# [RECORDS FOR PROCESSING]
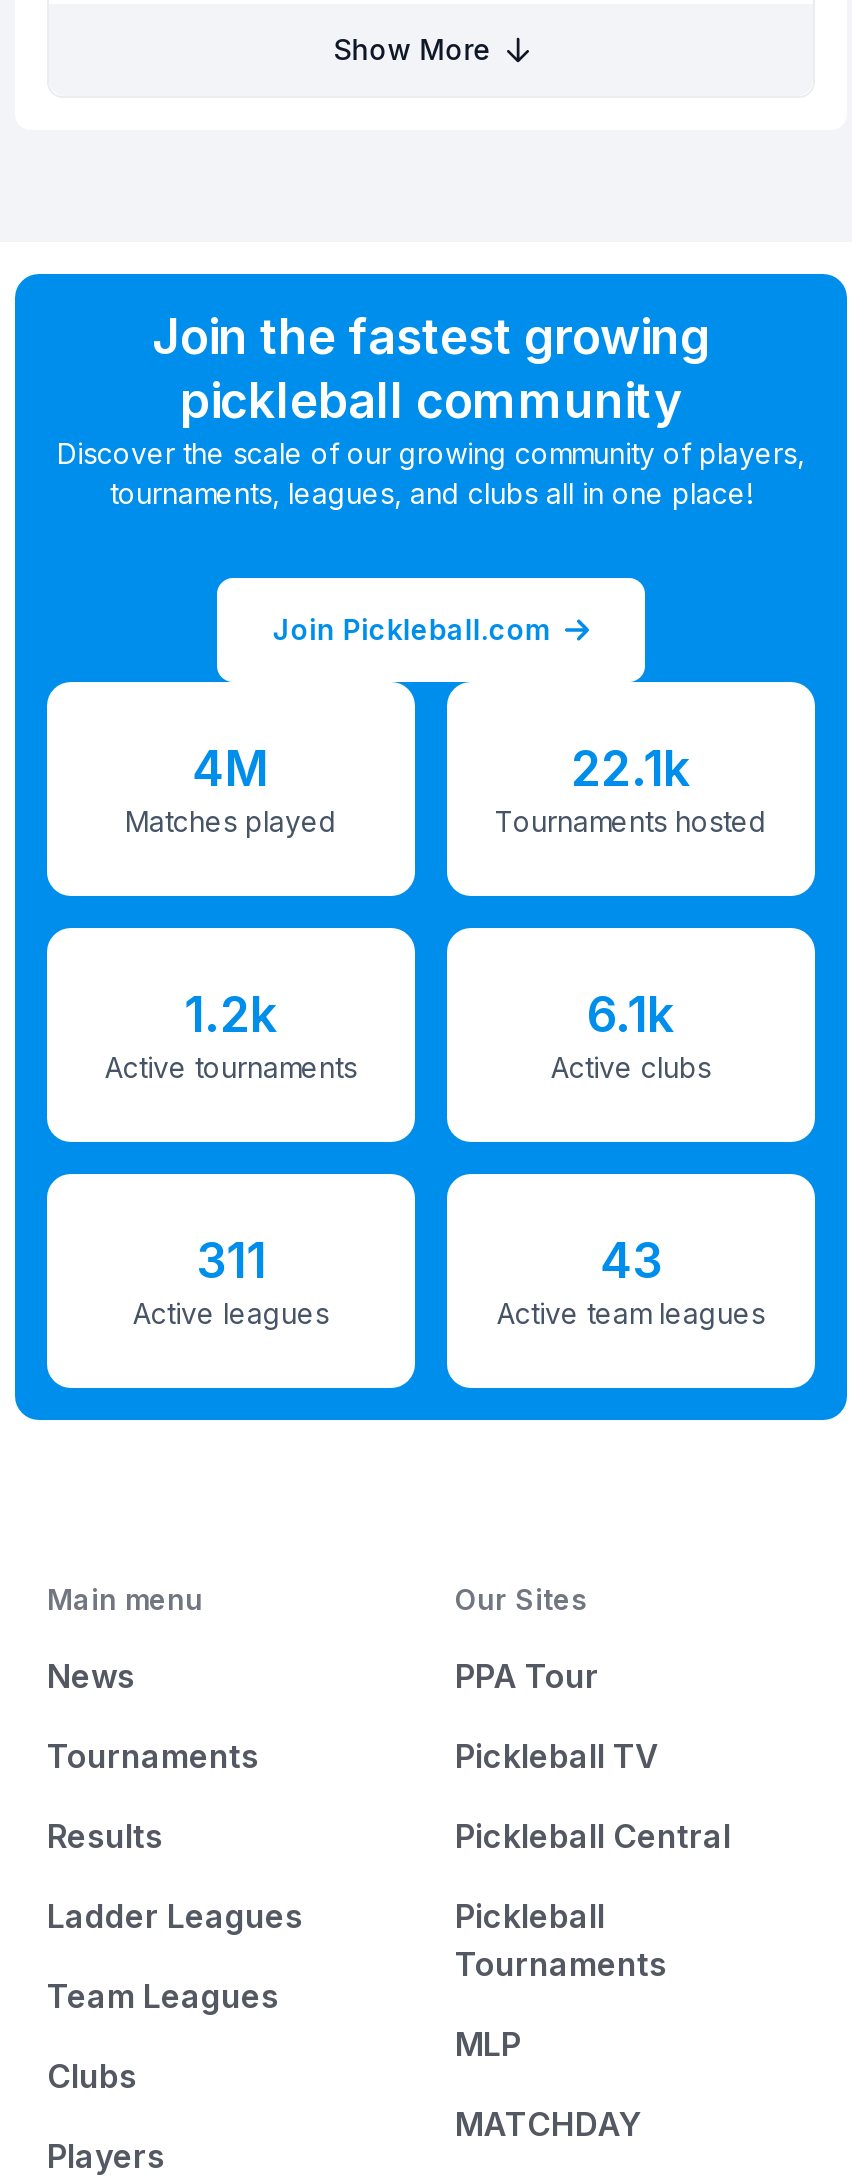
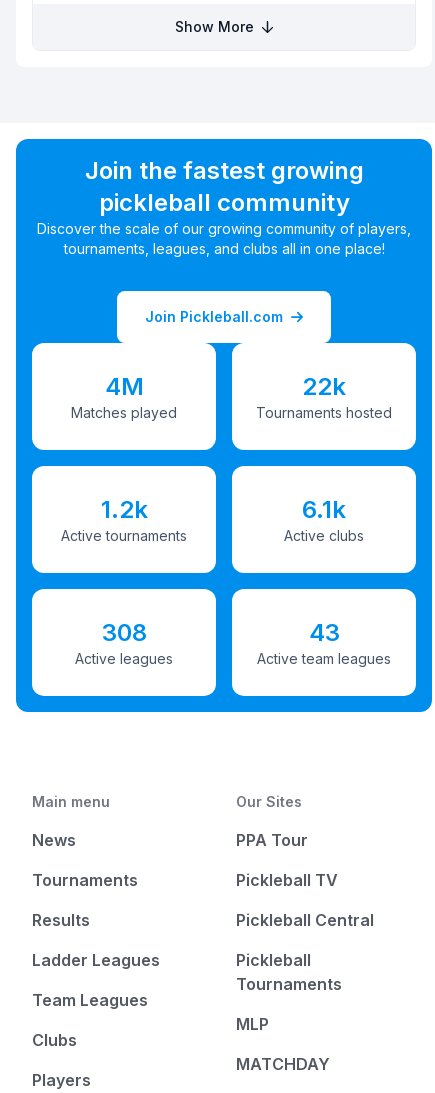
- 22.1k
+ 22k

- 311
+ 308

==

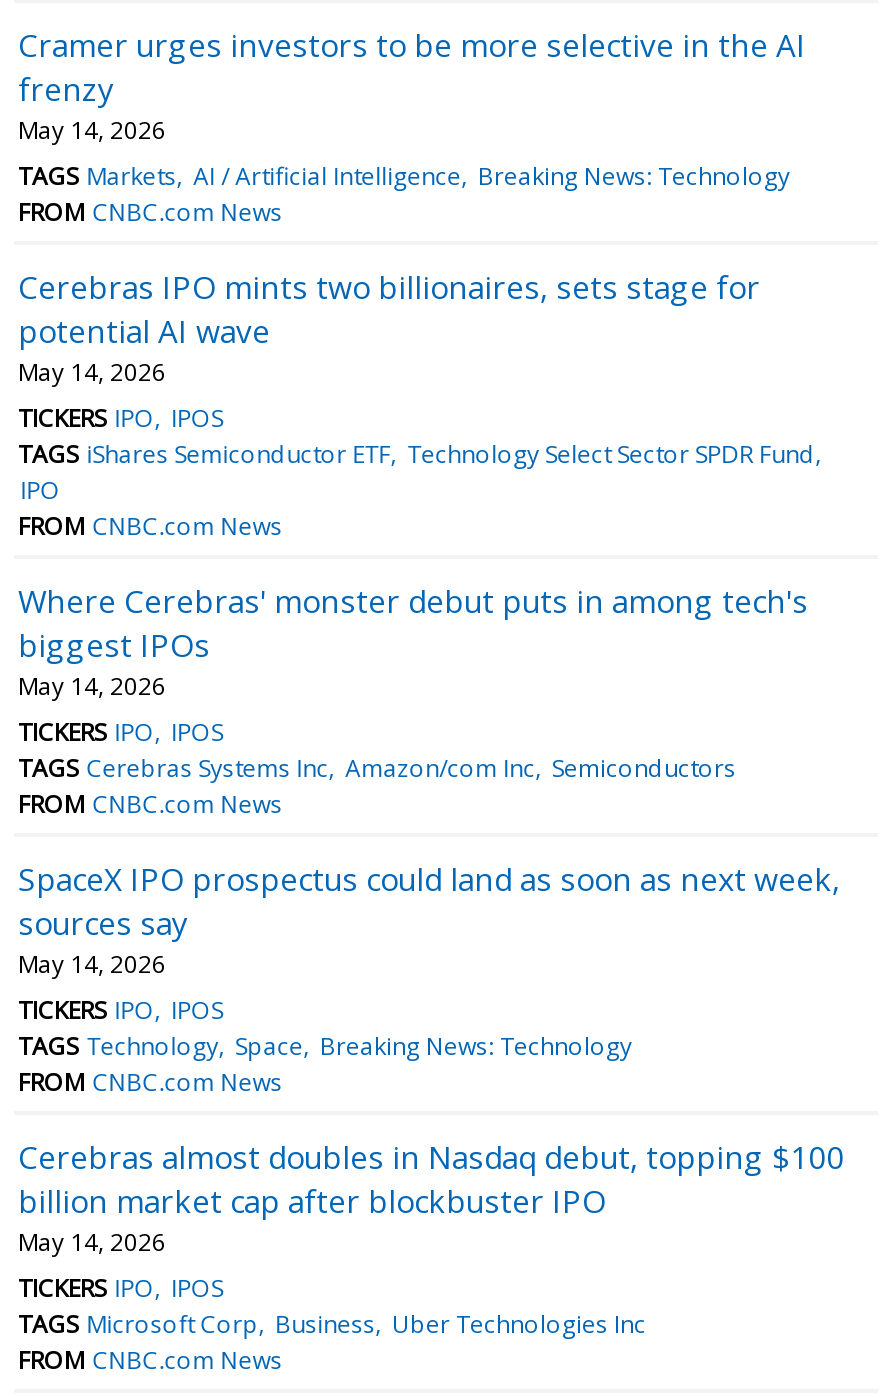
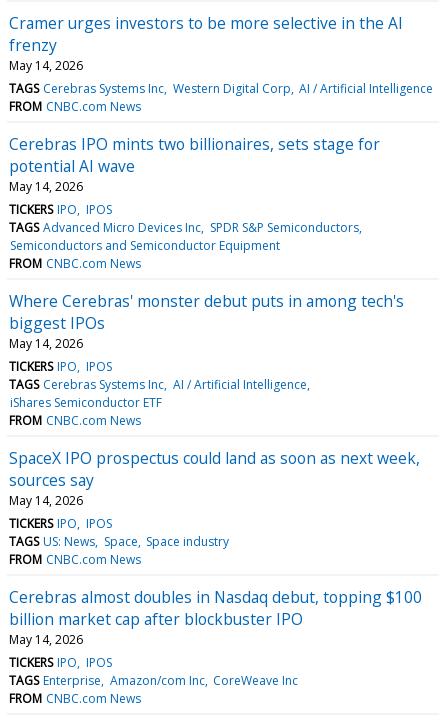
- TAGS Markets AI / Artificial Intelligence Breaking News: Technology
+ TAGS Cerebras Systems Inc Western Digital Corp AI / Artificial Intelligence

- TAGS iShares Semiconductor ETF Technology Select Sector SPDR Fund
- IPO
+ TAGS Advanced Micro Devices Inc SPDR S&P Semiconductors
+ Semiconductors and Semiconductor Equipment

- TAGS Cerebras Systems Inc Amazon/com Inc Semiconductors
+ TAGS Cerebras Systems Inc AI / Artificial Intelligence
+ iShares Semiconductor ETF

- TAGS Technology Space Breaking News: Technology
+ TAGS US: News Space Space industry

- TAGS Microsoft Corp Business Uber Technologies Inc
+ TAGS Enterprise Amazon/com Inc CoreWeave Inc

# [WORK ITEM]
Would you please show every line of the material above that includes the string "Corp"?

# [SOLUTION]
+ TAGS Cerebras Systems Inc Western Digital Corp AI / Artificial Intelligence
- TAGS Microsoft Corp Business Uber Technologies Inc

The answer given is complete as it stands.